Switzerland and other member states of the Global Counterterrorism Forum have adopted measures designed to combat terrorism and provide support to victims, including a memorandum against paying ransom for hostages.
Foreign Minister Didier Burkhalter, representing Switzerland at the Forum’s third meeting on Friday in the United Arab Emirates, said the memorandum on preventing kidnapping for ransom by terrorists was “highly significant” and welcomed its adoption. Switzerland is committed to not paying ransom to kidnappers, he said.
In a highly publicised case in 2011, a Swiss couple were abducted while traveling in a dangerous area of Pakistan. At the time, Burkhalter denounced “the abduction industry” and emphasised that travelers should consider their responsibility for their personal safety and the limits of state intervention. The Swiss hostages turned up at a military checkpoint after nine months of captivity.

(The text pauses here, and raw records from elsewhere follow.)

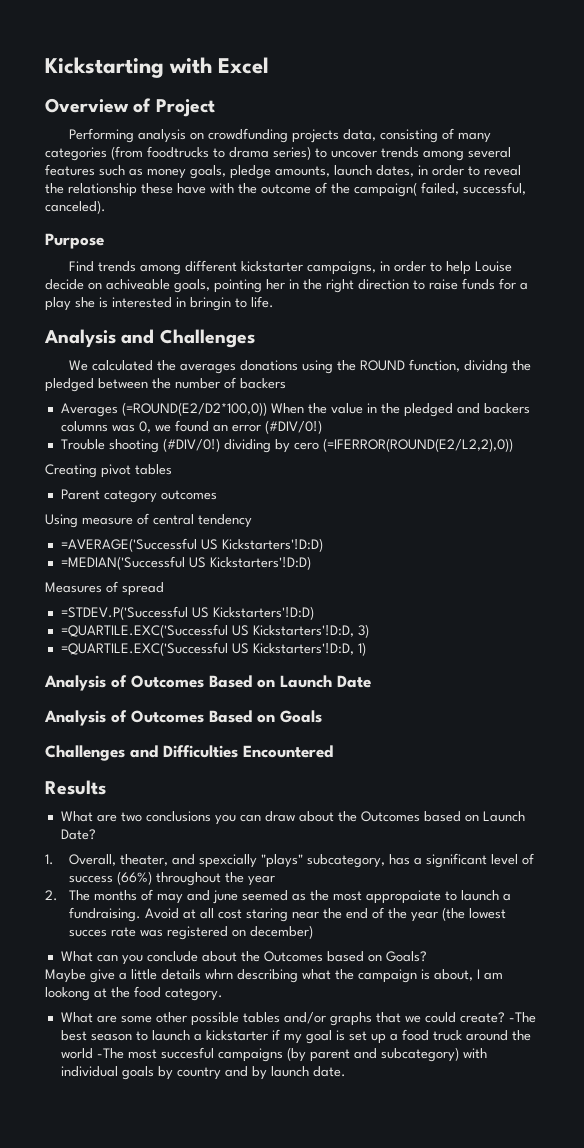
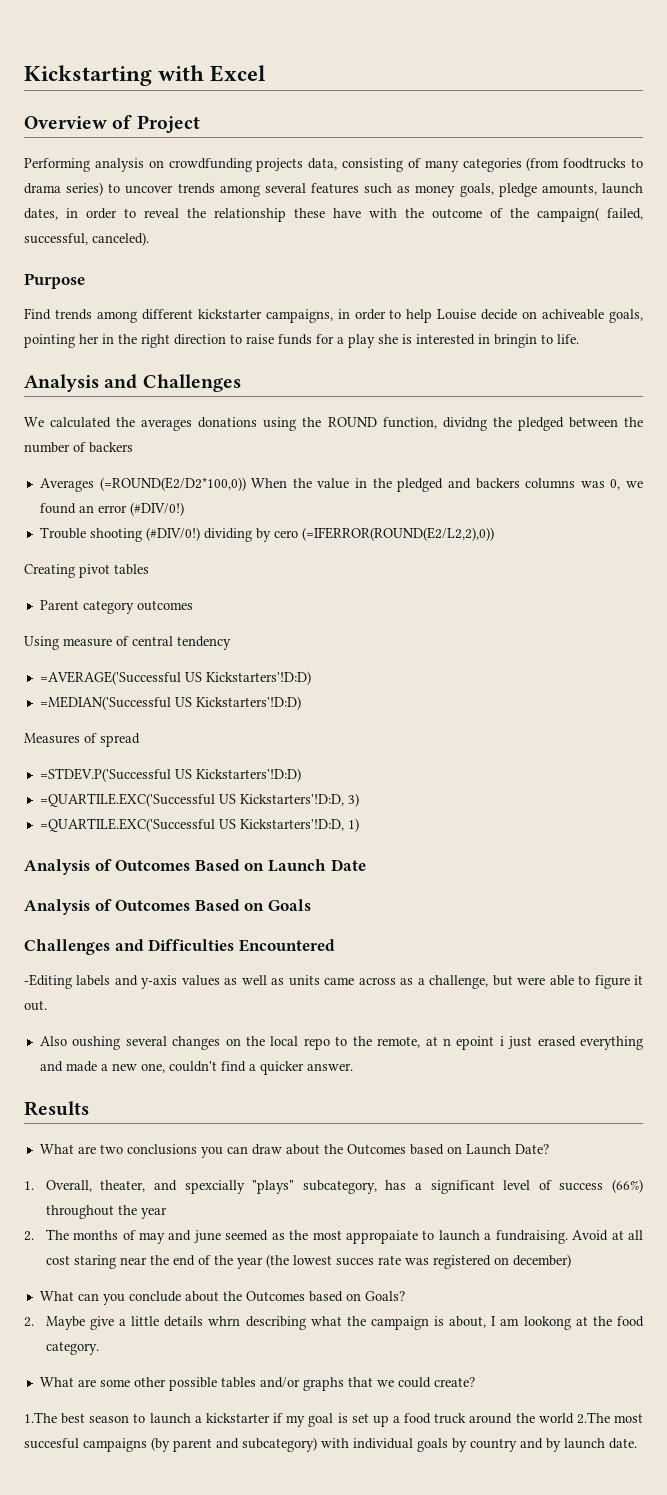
+ -Editing labels and y-axis values as well as units came across as a challenge, but were able to figure it out.
+ Also oushing several changes on the local repo to the remote, at n epoint i just erased everything and made a new one, couldn't find a quicker answer.
- Maybe give a little details whrn describing what the campaign is about, I am lookong at the food category.
+ 2. Maybe give a little details whrn describing what the campaign is about, I am lookong at the food category.
- What are some other possible tables and/or graphs that we could create? -The best season to launch a kickstarter if my goal is set up a food truck around the world -The most succesful campaigns (by parent and subcategory) with individual goals by country and by launch date.
+ What are some other possible tables and/or graphs that we could create?
+ 1.The best season to launch a kickstarter if my goal is set up a food truck around the world 2.The most succesful campaigns (by parent and subcategory) with individual goals by country and by launch date.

“Violent extremism has many sources”, Burkhalter told the meeting attendees. “But the bottom line is that terrorists decide that spreading terror and violence is both justified and efficient in bringing about ideological, political or social change.”
He called on the attendees to “look beyond the issue of ransom” and to work together to prevent kidnapping and to ensure the safe release of hostages.
The Forum also agreed on a Plan of Action for Victims of Terrorism designed to provide victims with legal and medical assistance and support.
Burkhalter reminded the participants that at their second meeting, held in Turkey in June 2012, they had agreed on the need to focus on practical work. He described a number of countertterrorism projects being supported by Switzerland.
Burkhalter also said that the Geneva Center for Security Policy was prepared to lend support to the Abu Dhabi Centre of Excellence for Countering Violent Extremism, which was inaugurated during the meeting.
The Forum was founded in 2011 as a place to share experience, expertise and strategies. It comprises 29 member states from four continents. It is seen as one way of implementing the United Nation’s 2006 Global Counterterrorism Strategy.